I have to disagree here. All of these you mentioned have regularly bugs. Multiple spacecraft got lost because of these. For planes there's not so distant Boeing 737 MAX fiasco (admittedly this was bad software behavior caused by sensor failure). And medical devices, the news about their bugs semi-regularly pop up. So while the software for these might do a bit better than the rest, they certainly are not anywhere close to being bug free.

And same goes for specifications the software is based on. Those aren't bug-free either. And writing software based on flawed specification will inevitably result in flawed software.

That's not to say we should give up on trying to write bug free software. But we currently don't know how to do so.

That software also often has bugs. It's usually a bit more likely that they are documented, though, and unlikely to cause a significant failure on their own.

Then we can't do it. Cost is a requirement

> But giving examples of buggy software doesn't provide any information about whether we know how to make non-buggy software. It only provides information about whether we know how to make buggy software—spoiler alert: we do :)

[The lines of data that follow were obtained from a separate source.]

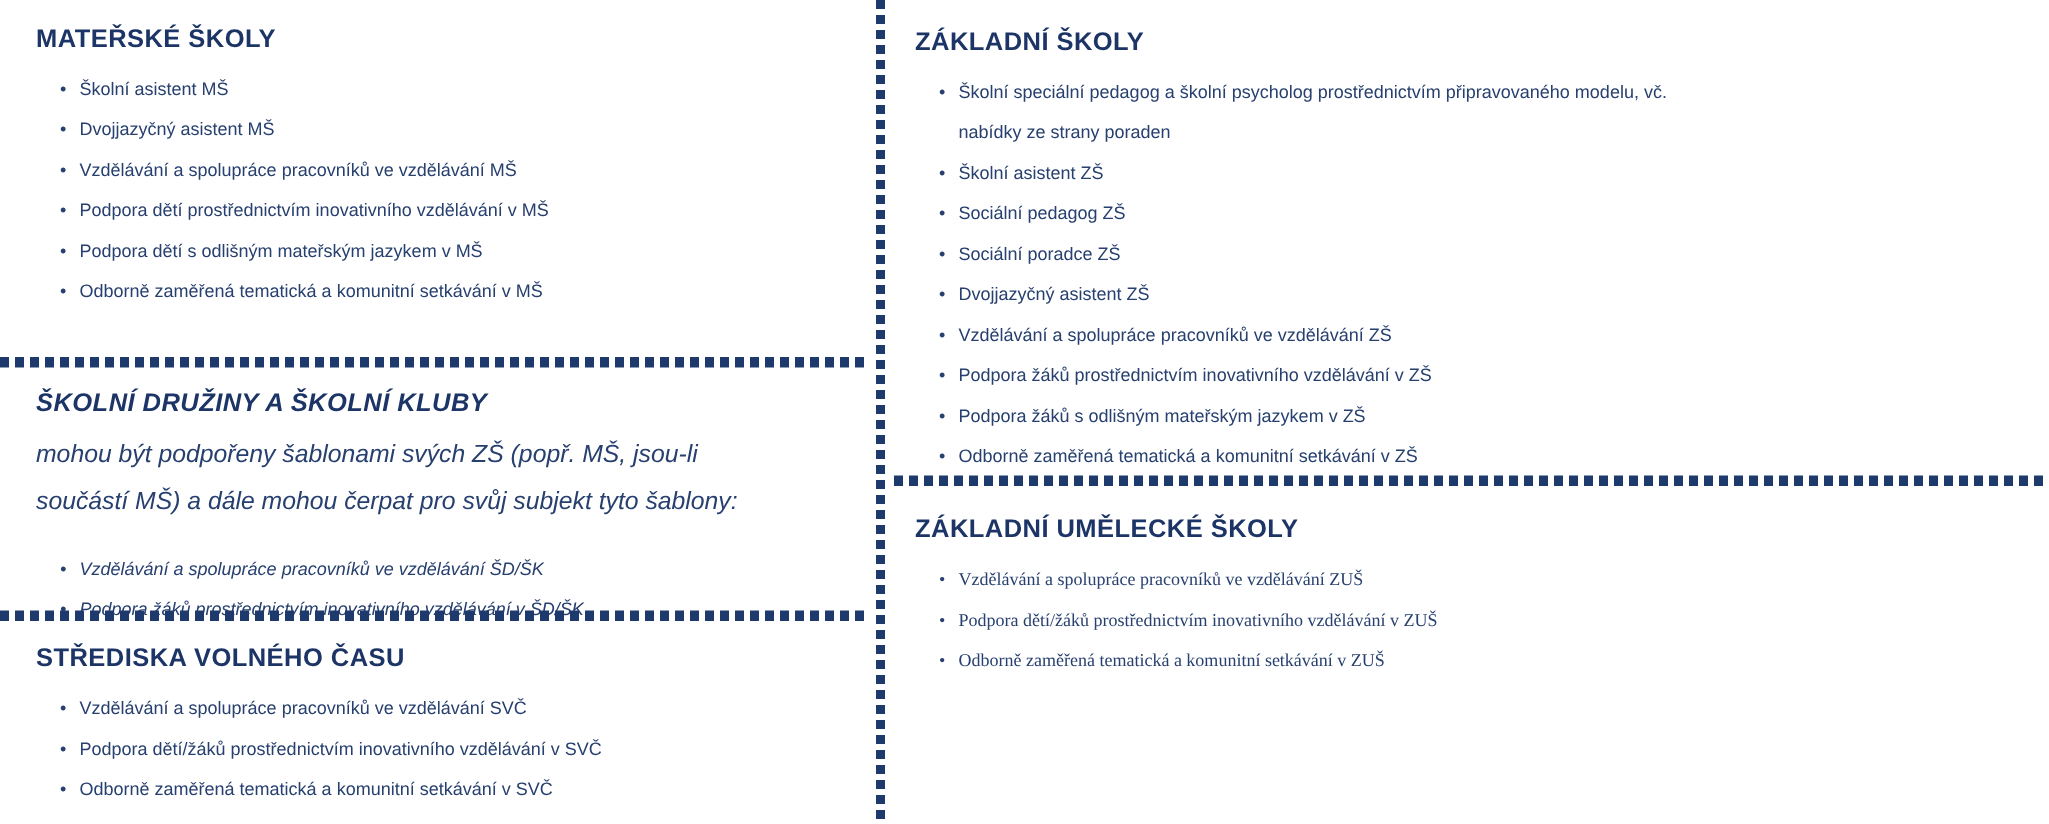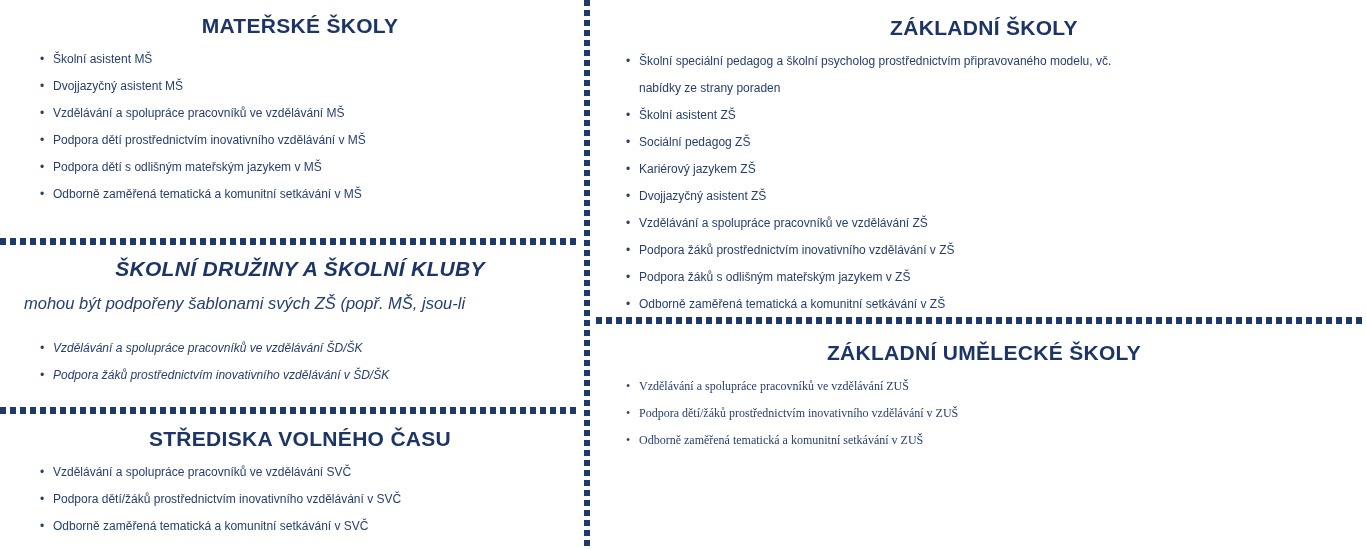--- a/index.html
+++ b/index.html
@@ -25,12 +25,11 @@
 
   h2{
     margin:0;
-    font-size:21px;
+    font-size:17px;
     line-height:24px;
     font-weight:800;
     letter-spacing:.3px;
     color:var(--navy-heading);
-    text-align:center;
   }
   ul.blist{
     list-style:none;

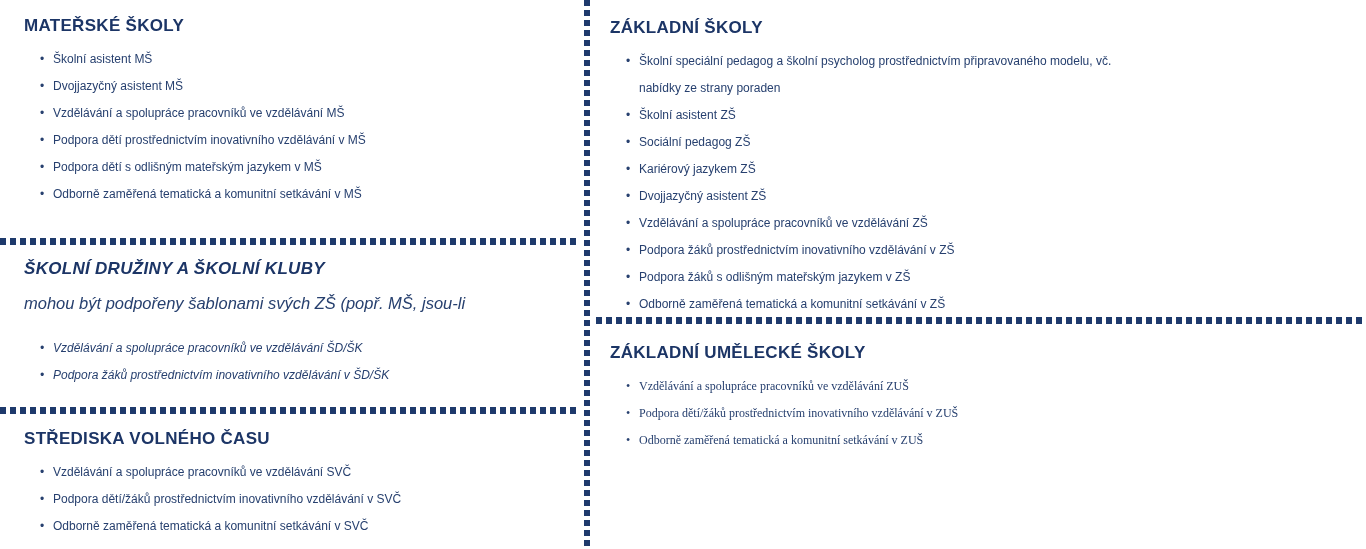--- a/index.html
+++ b/index.html
@@ -131,7 +131,7 @@
           <li>Školní speciální pedagog a školní psycholog prostřednictvím připravovaného modelu, vč. nabídky ze strany poraden</li>
           <li>Školní asistent ZŠ</li>
           <li>Sociální pedagog ZŠ</li>
-          <li>Kariérový jazykem ZŠ</li>
+          <li>Sociální poradce ZŠ</li>
           <li>Dvojjazyčný asistent ZŠ</li>
           <li>Vzdělávání a spolupráce pracovníků ve vzdělávání ZŠ</li>
           <li>Podpora žáků prostřednictvím inovativního vzdělávání v ZŠ</li>

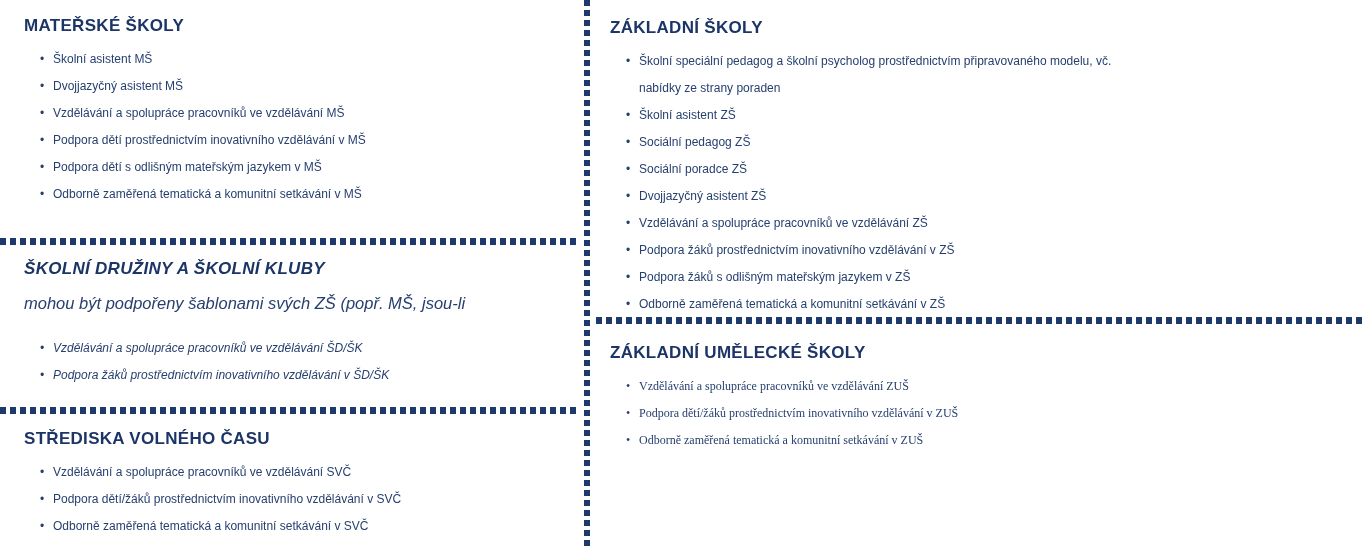--- a/index.html
+++ b/index.html
@@ -100,6 +100,7 @@
       <h2>ŠKOLNÍ DRUŽINY A ŠKOLNÍ KLUBY</h2>
       <ul class="intro">
           <li>mohou být podpořeny šablonami svých ZŠ (popř. MŠ, jsou-li</li>
+          <li>součástí MŠ) a dále mohou čerpat pro svůj subjekt tyto šablony:</li>
         </ul>
       <ul class="blist">
           <li>Vzdělávání a spolupráce pracovníků ve vzdělávání ŠD/ŠK</li>

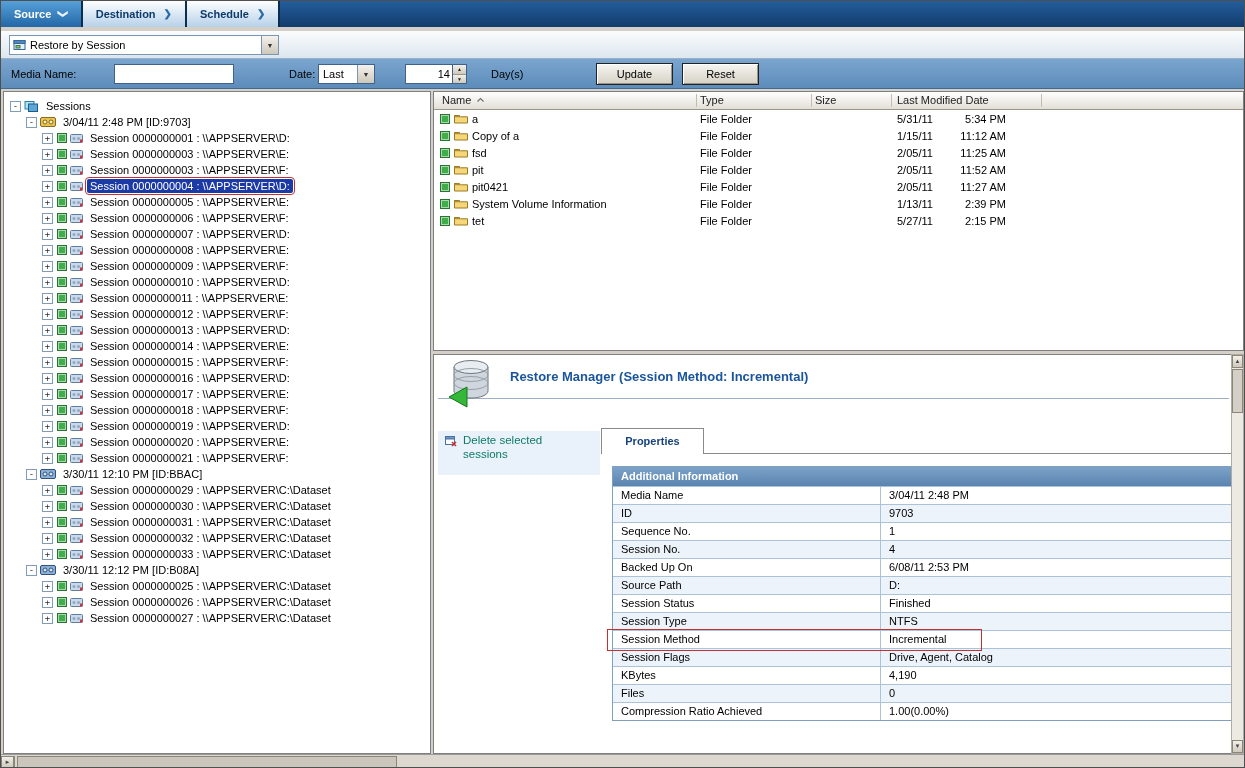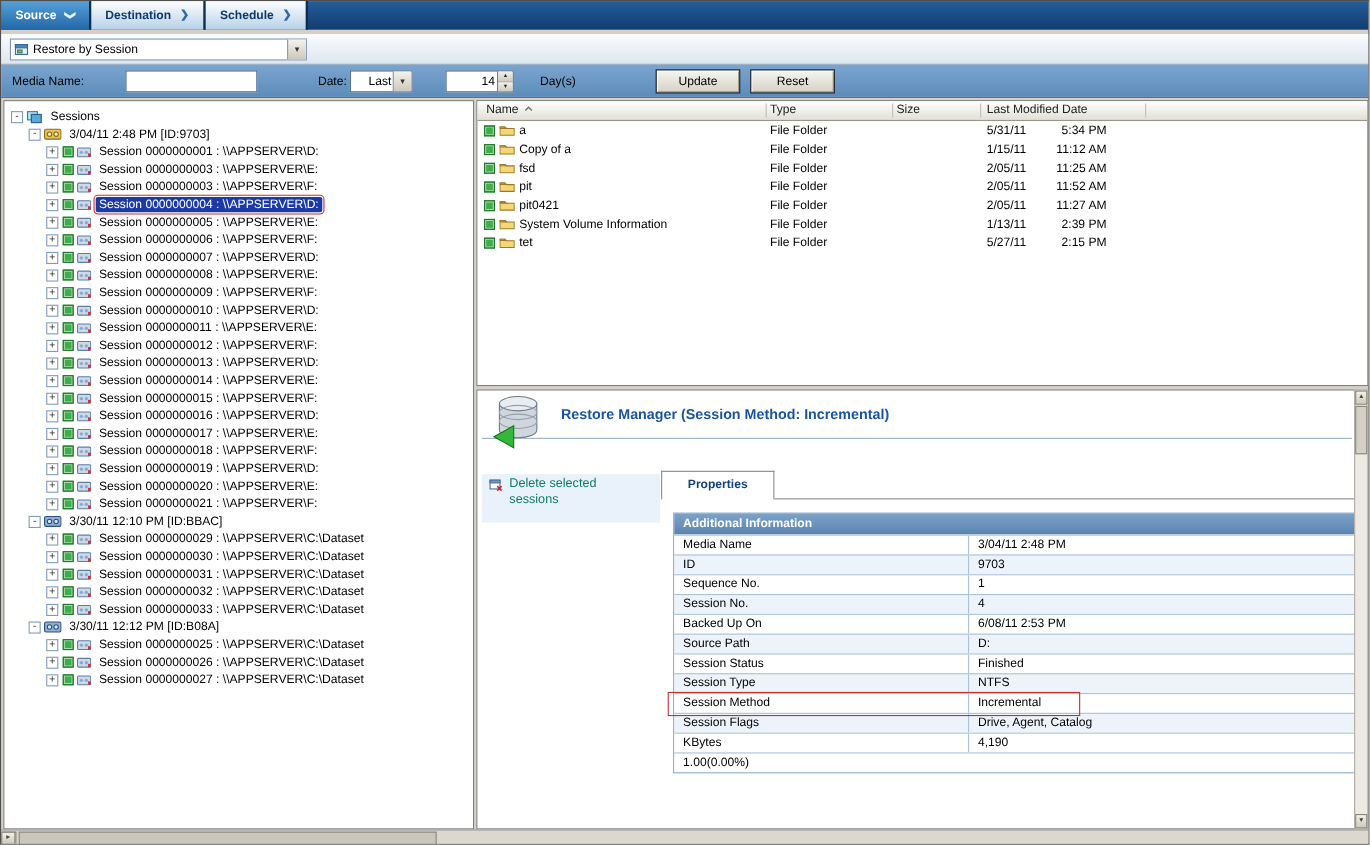--- a/index.html
+++ b/index.html
@@ -36,7 +36,7 @@
                  background:#fff; font-size:11px; padding:0 3px; font-family:inherit; }
   #date-select { position:absolute; left:317px; top:5px; width:57px; height:20px; background:#fff;
                  border:1px solid #41618a; display:flex; align-items:center; cursor:pointer; }
-  #date-select .ctext { flex:1; font-size:11px; padding-left:16px; }
+  #date-select .ctext { flex:1; font-size:11px; padding-left:4px; }
   #days-spinner { position:absolute; left:360px; top:5px; width:62px; height:20px; background:#fff;
                   border:1px solid #41618a; display:flex;margin-left:44px; }
   #days-spinner .num { flex:1; font-size:11px; text-align:right; padding:3px 2px 0 0; }

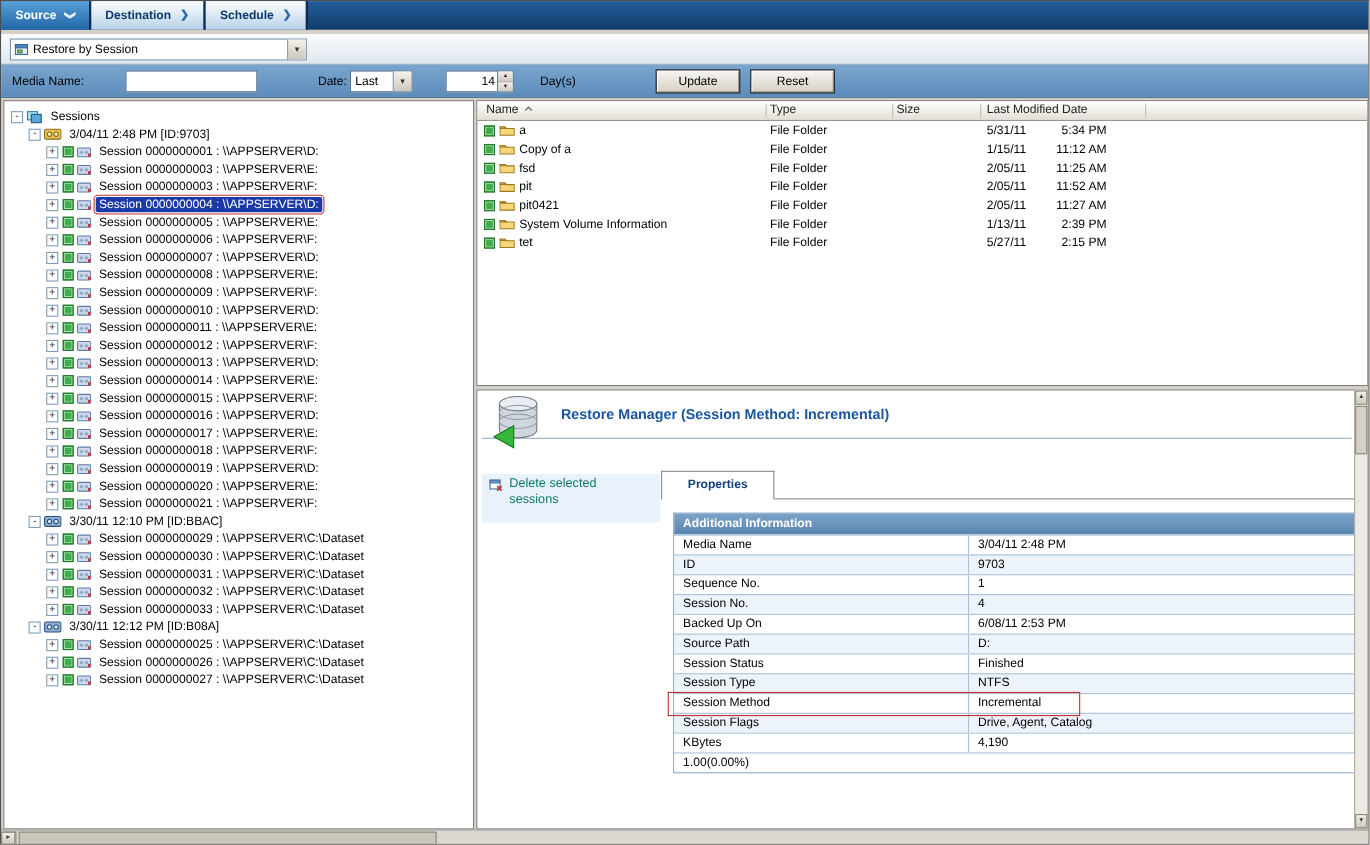--- a/index.html
+++ b/index.html
@@ -794,6 +794,10 @@
     <span class="plabel">KBytes</span>
     <span class="pvalue">4,190</span>
   </div>
+          <div class="prop-row alt">
+    <span class="plabel">Files</span>
+    <span class="pvalue">0</span>
+  </div>
           <div class="prop-row">
     <span class="pvalue">1.00(0.00%)</span>
   </div>

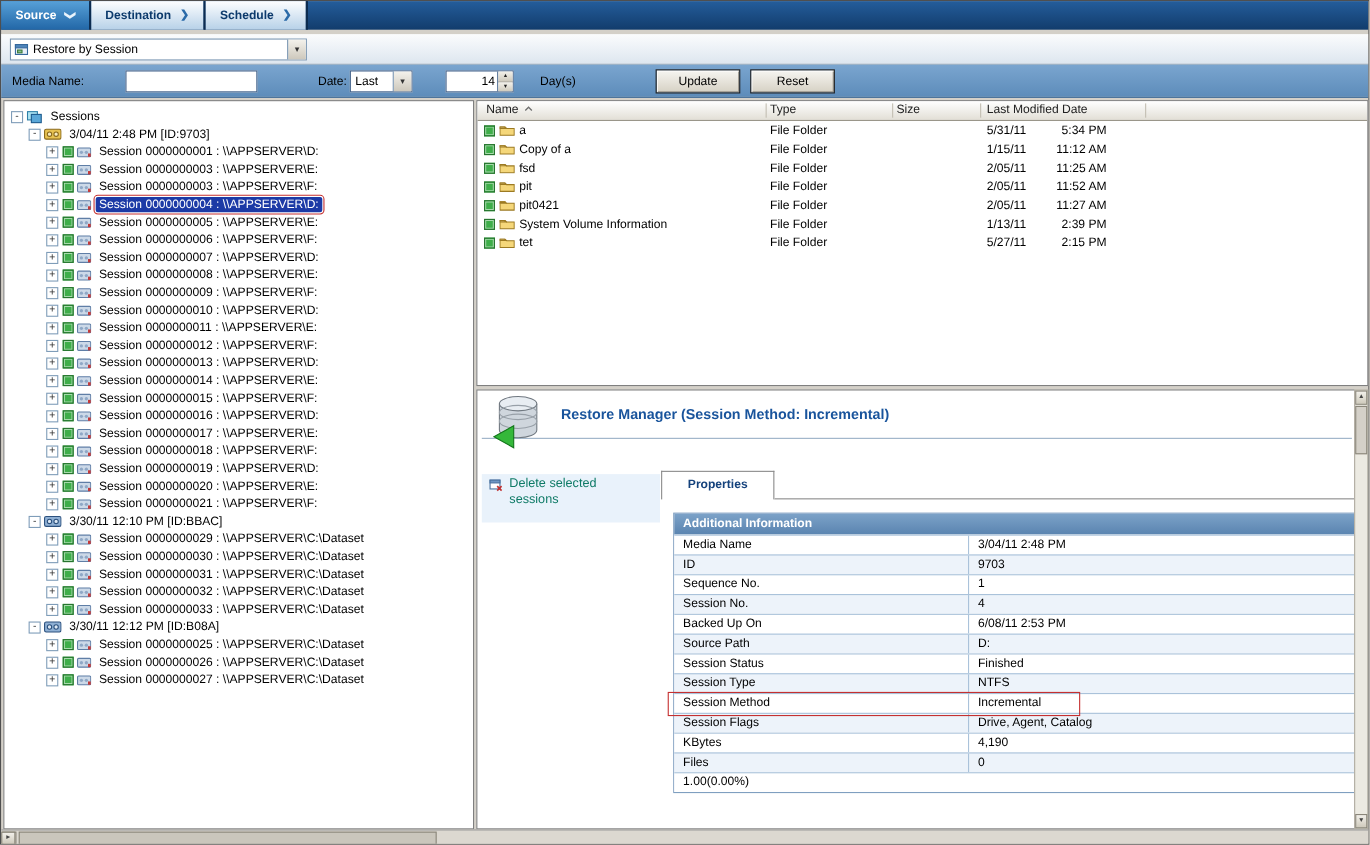--- a/index.html
+++ b/index.html
@@ -799,6 +799,7 @@
     <span class="pvalue">0</span>
   </div>
           <div class="prop-row">
+    <span class="plabel">Compression Ratio Achieved</span>
     <span class="pvalue">1.00(0.00%)</span>
   </div>
         </div>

Conversely, and perhaps MUCH more importantly, only saying that we know how to write relatively bug-free software without giving any evidence or proof that it is indeed the case is a gigantic red flag.

In fact, given how our brains work and how illogical we actually are, it’s quite unbelievable that we actually have the capacity to write “bug-free” code. Such a thing is much more likely to really be just a myth more than anything else, and simply saying “nuh-uh” won’t change that.